Otokratik yönetimler her alanda gizliliğe dayanan kapalı toplum kapalı kapı yönetimlerdir

Bütün ülkelerde olduğu gibi, Türkiye’de de genç kuşaklar, demokrasi yolunda yeni açılımlar yapmanın yollarını arıyorlar. Ancak söz konusu demokrasi olunca, daha önce söylenenleri, tekrarlamak yerine geliştirmek ve yeni boyutlar kazandırmak büyük önem taşıyor. Hiçbir ülke durduğu yerde sürekli kalamaz. Her ülke otokratikleşmeyi önlemek, ekonomik, siyasal ve kültürel varlığını korumak için, demokratik yönetimin geleceğini, geçmişinden daha güçlü kılmak zorundadır.

Demokratik kültüre katkılarıyla tanınan Giovanni Sartori’nin, “Demokrasi Teorisine Geri Dönüş” kitabında vurguladığı gibi: “Tarih bir Sisyphus mitidir, her kuşak yeniden başlamak durumundadır”. Türkiye demokrasi tarihinde yeni bir yol ayrımına gelmiştir. Demokrasi kültürünü zenginleştirmesi ve yeni açılımlar kazandırması, hayati bir öncelik kazanmıştır. Bu bağlamda eleştirel düşünmesini bilen bütün aydınlara, önemli görevler ve önemli sorumluluklar düşmektedir.

Demokrasi ve ekonomi, küresel hukuk ve doğal etik ilkelerinin oluşturduğu, büyük referans dairesinin içinde birbirleriyle, ortak alanı olan iki ana daire oluştururlar. Gönüllü kuruluşlar iki daire dışında kalan alanda yer alırlar ve her iki kesim arasında uyum ve düzeni sağlarlar. Demokrasiyi siyasi partiler, ekonomiyi şirketler ayakta tutarlar. Büyük referans dairesinin merkezindeki ortak alan güçlü olursa, hem demokrasi, hem de ekonomi güçlü olur.

Demokrasilerin ve ekonomilerin sağlamlığı, ortak alanlarında yer alan, özgürlükler kadar farklılıklara da saygılı, misyon ve vizyon sahibi liderlere dayanır. Ülkelerin geleceklerinin, geçmişlerinden daha başarılı olmasında, belirleyici olan, doğal kaynak yoksunluğu değil, doğal lider yoksunluğudur. Sağlıklı demokrasilerde ve güçlü ekonomilerde bir değil, binlerce lider vardır. Onlar çekirdekte meyvayı, meyvada ağacı görerek, toplumların dönüşümünde, sürükleyici ve öncü işlev yüklenirler.

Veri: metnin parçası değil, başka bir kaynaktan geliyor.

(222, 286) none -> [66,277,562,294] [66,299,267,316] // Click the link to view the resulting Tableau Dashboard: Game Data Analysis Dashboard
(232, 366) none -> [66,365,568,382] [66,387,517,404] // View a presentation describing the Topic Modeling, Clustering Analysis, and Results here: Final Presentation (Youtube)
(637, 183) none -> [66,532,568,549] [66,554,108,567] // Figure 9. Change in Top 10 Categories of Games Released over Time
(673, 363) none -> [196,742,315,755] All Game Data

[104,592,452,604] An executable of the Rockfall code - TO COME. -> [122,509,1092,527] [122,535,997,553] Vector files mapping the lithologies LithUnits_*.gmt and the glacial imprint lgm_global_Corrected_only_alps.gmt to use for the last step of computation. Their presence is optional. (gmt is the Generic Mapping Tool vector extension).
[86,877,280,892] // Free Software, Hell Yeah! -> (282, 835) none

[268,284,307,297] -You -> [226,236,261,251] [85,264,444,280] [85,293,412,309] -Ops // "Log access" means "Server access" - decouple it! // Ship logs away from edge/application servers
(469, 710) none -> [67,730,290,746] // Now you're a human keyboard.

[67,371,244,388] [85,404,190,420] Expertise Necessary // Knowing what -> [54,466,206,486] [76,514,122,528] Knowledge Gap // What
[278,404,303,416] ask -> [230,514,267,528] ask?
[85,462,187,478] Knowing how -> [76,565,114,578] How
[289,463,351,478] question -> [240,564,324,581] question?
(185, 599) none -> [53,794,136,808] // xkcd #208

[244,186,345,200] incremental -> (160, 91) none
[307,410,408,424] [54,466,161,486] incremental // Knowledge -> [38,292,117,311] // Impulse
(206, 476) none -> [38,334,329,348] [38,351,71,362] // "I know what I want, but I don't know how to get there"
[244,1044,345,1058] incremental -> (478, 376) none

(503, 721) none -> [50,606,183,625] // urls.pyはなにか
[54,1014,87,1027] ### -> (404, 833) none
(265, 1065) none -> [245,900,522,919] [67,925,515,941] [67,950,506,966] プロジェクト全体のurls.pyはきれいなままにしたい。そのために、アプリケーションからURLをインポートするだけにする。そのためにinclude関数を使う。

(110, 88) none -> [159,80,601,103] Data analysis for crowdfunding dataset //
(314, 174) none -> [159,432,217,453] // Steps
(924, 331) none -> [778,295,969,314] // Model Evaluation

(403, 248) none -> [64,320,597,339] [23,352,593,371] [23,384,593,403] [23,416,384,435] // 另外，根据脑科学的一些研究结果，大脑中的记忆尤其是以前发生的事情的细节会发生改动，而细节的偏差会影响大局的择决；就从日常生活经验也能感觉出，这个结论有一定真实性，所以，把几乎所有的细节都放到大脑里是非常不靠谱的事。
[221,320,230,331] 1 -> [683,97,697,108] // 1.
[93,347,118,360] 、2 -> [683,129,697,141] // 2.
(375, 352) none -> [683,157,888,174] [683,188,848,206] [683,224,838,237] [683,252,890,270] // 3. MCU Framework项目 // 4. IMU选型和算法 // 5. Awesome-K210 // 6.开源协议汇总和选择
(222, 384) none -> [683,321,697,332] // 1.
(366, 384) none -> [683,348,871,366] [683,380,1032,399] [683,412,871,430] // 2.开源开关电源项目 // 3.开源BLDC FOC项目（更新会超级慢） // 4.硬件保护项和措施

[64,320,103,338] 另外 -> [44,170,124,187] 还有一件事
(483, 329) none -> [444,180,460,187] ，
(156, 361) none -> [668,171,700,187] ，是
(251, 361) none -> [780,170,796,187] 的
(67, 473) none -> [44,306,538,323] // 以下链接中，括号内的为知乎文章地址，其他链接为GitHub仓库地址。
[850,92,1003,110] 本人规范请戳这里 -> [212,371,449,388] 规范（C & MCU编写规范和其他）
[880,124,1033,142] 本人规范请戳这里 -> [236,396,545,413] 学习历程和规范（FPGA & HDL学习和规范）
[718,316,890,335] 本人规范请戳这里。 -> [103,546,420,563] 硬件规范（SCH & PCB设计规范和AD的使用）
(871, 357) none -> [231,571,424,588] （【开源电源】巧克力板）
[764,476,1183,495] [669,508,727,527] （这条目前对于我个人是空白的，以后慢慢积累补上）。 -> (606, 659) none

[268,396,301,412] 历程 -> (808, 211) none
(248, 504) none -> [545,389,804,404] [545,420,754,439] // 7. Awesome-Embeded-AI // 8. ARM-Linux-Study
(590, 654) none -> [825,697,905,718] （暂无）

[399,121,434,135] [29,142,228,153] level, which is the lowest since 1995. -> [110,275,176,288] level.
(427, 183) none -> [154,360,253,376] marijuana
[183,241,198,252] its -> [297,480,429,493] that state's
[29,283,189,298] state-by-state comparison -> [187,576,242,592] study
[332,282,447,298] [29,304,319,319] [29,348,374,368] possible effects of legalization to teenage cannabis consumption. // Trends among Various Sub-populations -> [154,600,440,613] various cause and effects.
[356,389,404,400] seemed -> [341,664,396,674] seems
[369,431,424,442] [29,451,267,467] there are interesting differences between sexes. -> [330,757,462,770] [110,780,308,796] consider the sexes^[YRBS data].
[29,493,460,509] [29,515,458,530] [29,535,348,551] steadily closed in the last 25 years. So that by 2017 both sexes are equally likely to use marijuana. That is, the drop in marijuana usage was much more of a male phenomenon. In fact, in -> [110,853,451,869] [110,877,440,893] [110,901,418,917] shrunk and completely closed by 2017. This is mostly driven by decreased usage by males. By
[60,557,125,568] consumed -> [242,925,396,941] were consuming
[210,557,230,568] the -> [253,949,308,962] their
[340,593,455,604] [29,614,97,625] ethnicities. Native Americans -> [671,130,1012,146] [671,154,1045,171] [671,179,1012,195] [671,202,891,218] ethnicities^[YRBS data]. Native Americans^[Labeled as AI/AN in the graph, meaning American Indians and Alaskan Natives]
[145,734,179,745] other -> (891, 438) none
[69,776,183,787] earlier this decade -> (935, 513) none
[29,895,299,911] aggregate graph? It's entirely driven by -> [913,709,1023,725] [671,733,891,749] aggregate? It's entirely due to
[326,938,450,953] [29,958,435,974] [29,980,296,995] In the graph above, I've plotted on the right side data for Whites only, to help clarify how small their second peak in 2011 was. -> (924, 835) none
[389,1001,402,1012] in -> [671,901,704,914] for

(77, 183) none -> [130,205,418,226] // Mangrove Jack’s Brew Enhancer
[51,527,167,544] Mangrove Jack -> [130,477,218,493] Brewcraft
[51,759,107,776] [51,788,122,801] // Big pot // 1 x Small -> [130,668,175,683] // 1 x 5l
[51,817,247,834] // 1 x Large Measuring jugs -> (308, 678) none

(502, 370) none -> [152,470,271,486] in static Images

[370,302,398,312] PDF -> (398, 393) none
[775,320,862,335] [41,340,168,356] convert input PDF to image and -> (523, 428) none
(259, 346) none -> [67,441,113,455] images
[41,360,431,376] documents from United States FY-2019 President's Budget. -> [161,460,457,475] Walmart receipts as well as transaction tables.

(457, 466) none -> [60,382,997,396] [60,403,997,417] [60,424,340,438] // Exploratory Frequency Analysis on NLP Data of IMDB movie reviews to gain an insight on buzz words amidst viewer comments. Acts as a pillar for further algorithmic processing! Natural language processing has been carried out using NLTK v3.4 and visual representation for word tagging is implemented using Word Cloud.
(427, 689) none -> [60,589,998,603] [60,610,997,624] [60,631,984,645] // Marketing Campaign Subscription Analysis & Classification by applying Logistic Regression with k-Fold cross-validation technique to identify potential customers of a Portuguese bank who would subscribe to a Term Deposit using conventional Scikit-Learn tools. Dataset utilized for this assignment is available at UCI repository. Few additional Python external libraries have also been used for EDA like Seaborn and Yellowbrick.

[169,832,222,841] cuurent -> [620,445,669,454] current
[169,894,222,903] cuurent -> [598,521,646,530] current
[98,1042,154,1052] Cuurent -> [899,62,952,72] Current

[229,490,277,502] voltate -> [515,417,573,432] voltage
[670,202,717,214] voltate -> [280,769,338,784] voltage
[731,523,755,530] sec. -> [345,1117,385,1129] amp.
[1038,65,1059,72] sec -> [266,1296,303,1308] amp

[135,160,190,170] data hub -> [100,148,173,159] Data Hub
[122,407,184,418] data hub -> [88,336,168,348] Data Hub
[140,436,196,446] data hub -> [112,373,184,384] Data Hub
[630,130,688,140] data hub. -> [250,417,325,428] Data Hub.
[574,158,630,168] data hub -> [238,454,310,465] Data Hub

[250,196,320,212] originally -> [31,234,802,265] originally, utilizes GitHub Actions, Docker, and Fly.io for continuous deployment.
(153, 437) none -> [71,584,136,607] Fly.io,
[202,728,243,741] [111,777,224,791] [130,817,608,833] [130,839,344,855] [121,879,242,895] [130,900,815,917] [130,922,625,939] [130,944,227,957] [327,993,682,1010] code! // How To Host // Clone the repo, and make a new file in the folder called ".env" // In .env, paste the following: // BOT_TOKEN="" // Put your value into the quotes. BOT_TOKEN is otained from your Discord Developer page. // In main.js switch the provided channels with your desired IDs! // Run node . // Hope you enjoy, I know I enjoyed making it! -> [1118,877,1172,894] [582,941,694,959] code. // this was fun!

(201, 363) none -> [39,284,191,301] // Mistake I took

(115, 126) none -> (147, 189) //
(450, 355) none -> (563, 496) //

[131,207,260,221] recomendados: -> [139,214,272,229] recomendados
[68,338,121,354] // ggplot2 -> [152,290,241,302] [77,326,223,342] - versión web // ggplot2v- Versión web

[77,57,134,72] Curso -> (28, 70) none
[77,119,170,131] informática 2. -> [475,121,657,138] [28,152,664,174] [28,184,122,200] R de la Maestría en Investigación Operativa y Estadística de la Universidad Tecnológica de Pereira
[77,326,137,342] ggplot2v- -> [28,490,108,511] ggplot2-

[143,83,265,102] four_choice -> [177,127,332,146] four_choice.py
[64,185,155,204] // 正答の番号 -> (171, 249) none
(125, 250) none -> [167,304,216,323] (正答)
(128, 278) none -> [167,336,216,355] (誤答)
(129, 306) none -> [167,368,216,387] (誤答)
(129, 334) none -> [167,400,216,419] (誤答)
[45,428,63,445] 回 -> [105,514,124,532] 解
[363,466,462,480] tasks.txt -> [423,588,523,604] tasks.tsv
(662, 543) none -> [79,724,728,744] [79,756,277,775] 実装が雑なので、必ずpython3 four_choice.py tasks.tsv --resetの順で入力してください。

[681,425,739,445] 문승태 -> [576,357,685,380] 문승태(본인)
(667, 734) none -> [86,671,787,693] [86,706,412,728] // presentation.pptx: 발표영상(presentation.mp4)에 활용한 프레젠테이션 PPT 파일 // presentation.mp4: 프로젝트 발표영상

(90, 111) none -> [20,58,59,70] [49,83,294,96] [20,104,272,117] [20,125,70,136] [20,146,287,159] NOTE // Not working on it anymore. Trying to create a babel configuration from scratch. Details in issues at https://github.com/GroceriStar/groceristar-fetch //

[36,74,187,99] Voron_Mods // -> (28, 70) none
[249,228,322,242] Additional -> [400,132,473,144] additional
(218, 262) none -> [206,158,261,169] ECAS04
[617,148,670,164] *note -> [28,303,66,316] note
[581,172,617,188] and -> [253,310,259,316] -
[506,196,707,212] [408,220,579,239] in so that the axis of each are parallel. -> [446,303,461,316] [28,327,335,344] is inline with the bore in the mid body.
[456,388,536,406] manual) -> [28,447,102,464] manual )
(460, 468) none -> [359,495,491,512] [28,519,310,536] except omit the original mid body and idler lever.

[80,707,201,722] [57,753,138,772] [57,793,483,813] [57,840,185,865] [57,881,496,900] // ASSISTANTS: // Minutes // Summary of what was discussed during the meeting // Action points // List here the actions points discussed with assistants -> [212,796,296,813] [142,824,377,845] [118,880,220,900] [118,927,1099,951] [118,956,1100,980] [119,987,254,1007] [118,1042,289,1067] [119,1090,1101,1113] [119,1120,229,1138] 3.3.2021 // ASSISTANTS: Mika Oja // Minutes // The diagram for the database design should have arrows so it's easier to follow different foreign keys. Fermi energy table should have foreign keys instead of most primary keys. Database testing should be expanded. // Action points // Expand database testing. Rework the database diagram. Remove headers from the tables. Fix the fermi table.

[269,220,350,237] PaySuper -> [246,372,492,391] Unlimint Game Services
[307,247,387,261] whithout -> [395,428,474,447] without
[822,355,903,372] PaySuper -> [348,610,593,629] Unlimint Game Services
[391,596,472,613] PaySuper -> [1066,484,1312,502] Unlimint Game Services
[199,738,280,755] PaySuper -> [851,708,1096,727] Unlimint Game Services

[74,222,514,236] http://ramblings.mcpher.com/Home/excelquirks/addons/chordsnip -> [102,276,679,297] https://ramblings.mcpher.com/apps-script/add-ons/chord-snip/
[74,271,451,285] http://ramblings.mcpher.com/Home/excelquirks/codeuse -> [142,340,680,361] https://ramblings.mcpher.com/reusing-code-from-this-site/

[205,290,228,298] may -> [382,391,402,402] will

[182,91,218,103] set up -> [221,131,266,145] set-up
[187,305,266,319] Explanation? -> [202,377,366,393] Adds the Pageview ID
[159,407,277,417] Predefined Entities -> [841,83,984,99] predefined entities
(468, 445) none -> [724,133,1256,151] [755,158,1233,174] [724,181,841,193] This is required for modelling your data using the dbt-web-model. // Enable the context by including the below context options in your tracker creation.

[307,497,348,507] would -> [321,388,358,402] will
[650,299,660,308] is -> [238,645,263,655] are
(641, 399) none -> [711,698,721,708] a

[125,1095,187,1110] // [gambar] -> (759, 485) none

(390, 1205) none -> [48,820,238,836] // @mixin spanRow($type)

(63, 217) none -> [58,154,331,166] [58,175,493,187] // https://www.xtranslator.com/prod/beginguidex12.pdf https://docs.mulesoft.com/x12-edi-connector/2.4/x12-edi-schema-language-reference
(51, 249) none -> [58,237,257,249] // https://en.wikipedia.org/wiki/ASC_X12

Her ülkede hem demokrasi, hem de ekonomi, göründüğü gibi olanlarla, olduğu gibi görünenlerle, oyunu ve parasını, doğru yerde, doğru zamanda ve doğru yöntemle değerlendirmesini bilenlerle zenginleşir. Onlar doğruluğun elinde kar gibi eridikleri için, onların elinde, demokrasinin ve ekonominin kusurları kar gibi erir. Oyları ve paraları, onların paha biçilmez silahlarıdır.

Demokraside ve ekonomide seçenler ve seçilenler, görevlerinin ve sorumluluklarının bilincinde olmak zorundadırlar. Bir kurum ya da bir kuruluş, baskıyla ve şiddetle, rakiplerinin saha dışına çıkarılmasına seyirci kalırsa, önünde ya da sonunda kendisini sahanın dışında bulur. Haksızlık karşısında susanlar, er ya da geç haksızlıkla karşılaşırlar.

Dostoyevski’nin “Karşıtlar olmadan, gelişme olmaz: Çekme ve itime, akıl ve gönül, sevgi ve nefret, insanların varoluşunda aynı derecede gereklidir” görüşü, demokrasinin partileri ve ekonominin şirketleri için de sonuna kadar geçerlidir. Toplumlar iyilikleri özendirenlerle,
kötülükleri önleyenlerle dönüşürler.

Demokrasinin ve ekonominin kurumları ve kuruluşları arasında, büyük referans dairesi içinde, rekabet olmazsa zenginleşme olmaz.

İyilik peşinde koşmayanlar, iyilikte yarışmasını bilmeyenler, kendilerini kısa zamanda yarışma dışında bulurlar.

Dünyanın her yanında demokrasi yarışmaya dayalı, açık toplum, açık kapı yönetimidir.